(EXERCISE DATA):
::::

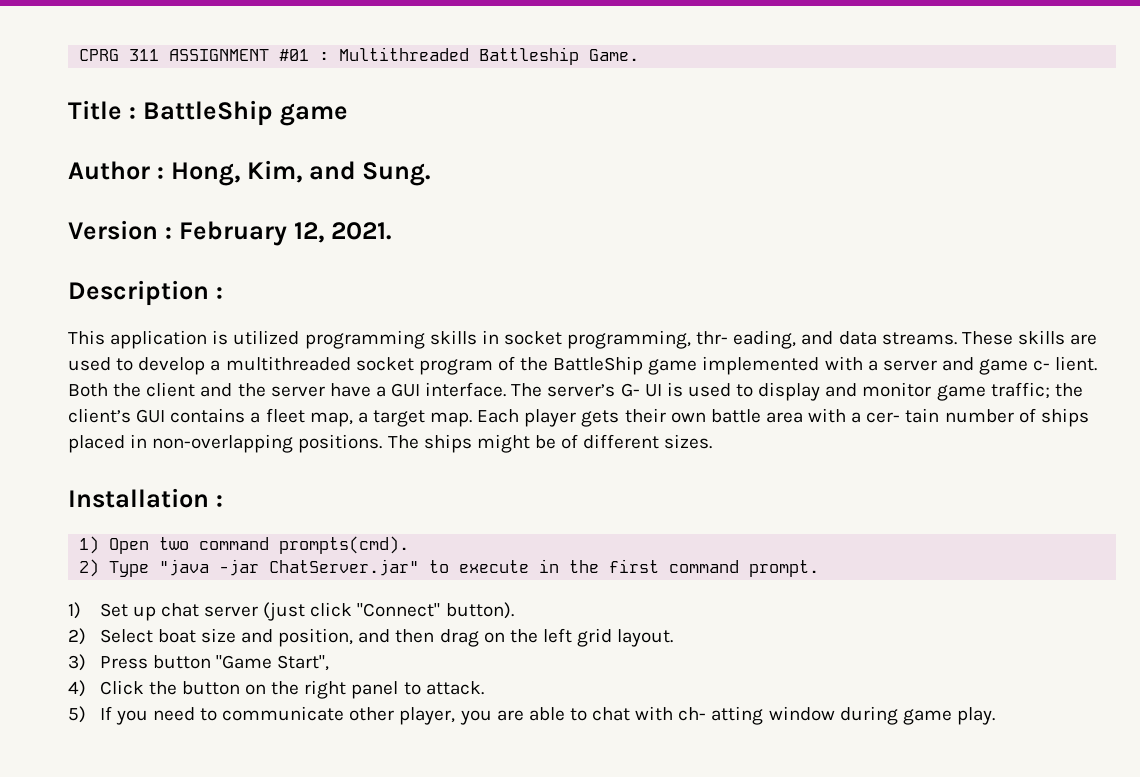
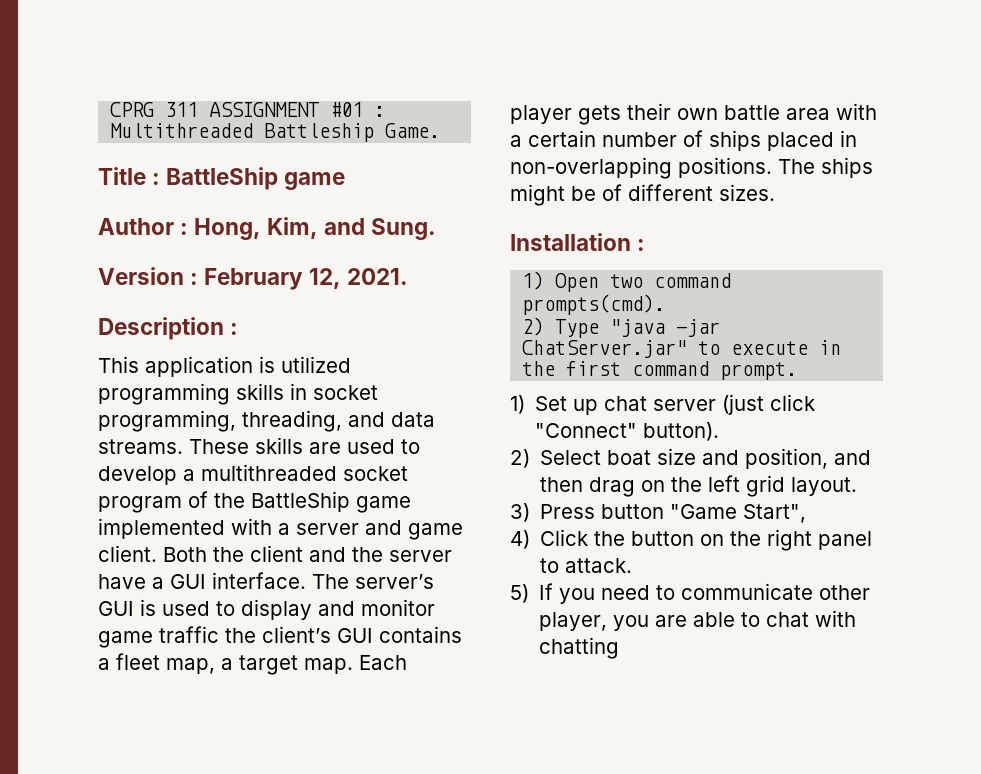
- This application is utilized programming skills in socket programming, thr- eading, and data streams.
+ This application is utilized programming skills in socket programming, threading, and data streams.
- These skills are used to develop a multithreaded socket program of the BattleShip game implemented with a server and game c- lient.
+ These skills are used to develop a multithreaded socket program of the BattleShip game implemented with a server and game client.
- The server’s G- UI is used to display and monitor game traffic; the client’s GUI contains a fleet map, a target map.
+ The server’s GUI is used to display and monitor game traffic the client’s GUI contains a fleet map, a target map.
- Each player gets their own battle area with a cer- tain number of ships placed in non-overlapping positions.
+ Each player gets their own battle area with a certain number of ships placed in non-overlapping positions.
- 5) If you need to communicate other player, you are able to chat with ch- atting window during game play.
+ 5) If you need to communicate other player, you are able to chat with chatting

::::

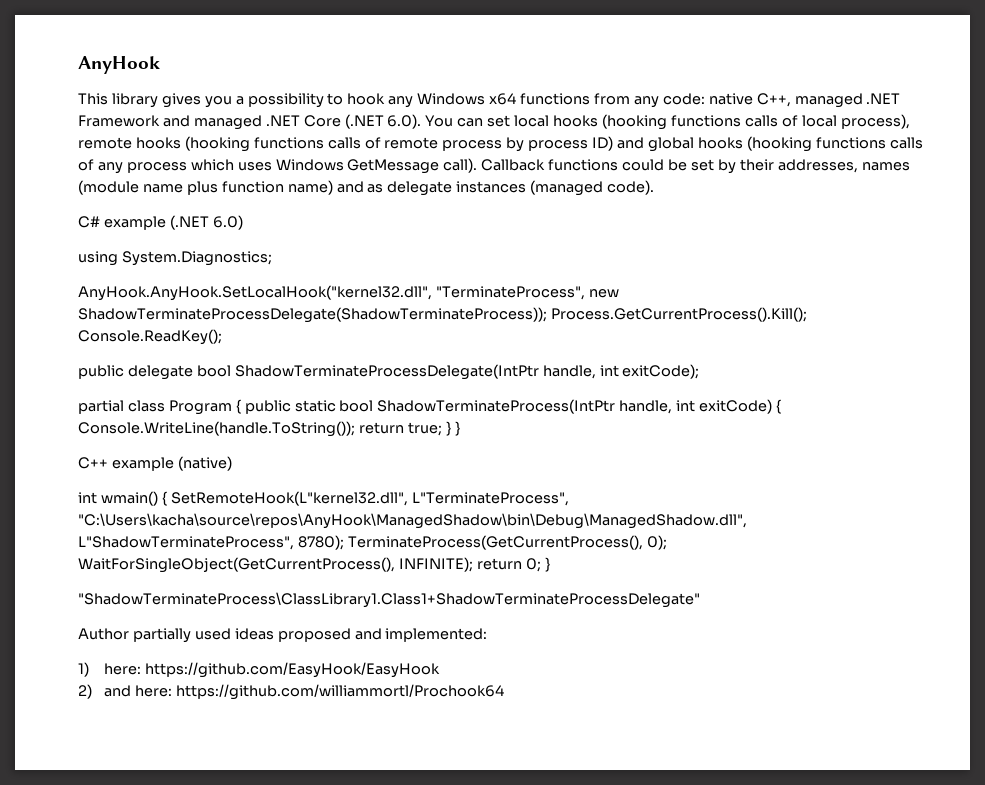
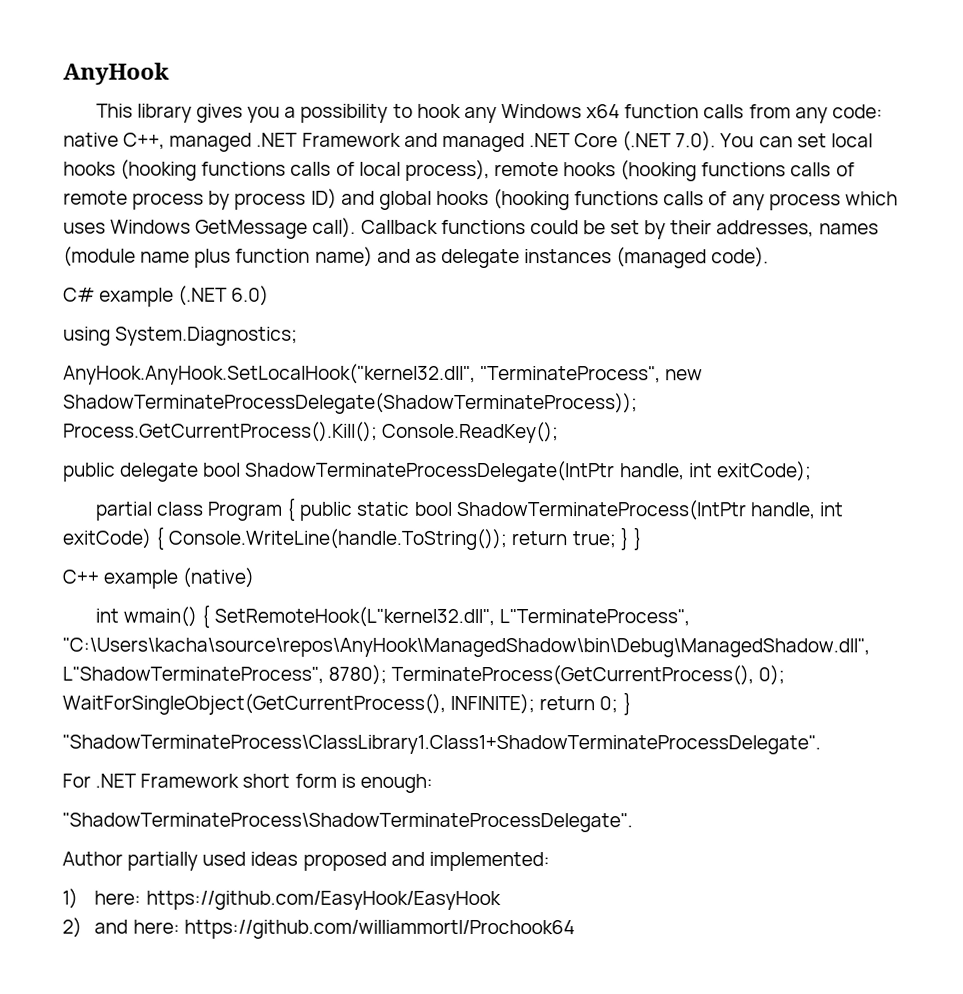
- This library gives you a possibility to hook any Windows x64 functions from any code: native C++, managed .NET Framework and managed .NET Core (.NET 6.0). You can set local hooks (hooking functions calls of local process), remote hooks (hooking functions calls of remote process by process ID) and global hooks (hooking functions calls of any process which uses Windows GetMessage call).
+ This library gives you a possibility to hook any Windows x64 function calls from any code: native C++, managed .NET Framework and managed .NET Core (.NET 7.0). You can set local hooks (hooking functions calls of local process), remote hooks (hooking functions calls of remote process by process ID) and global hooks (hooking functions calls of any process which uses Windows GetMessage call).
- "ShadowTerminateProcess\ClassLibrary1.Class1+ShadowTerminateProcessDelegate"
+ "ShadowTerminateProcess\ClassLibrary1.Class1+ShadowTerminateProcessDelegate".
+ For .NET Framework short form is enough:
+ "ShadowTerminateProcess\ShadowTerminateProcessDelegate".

::::

(TASK ITEM): For this exercise, output exactly the lines above from the line with "certain number of ships placed in non-overlapping positions." to the line with "- 5) If you", counting both, and leave out the rest.

(TASK SOLUTION):
+ Each player gets their own battle area with a certain number of ships placed in non-overlapping positions.
- 5) If you need to communicate other player, you are able to chat with ch- atting window during game play.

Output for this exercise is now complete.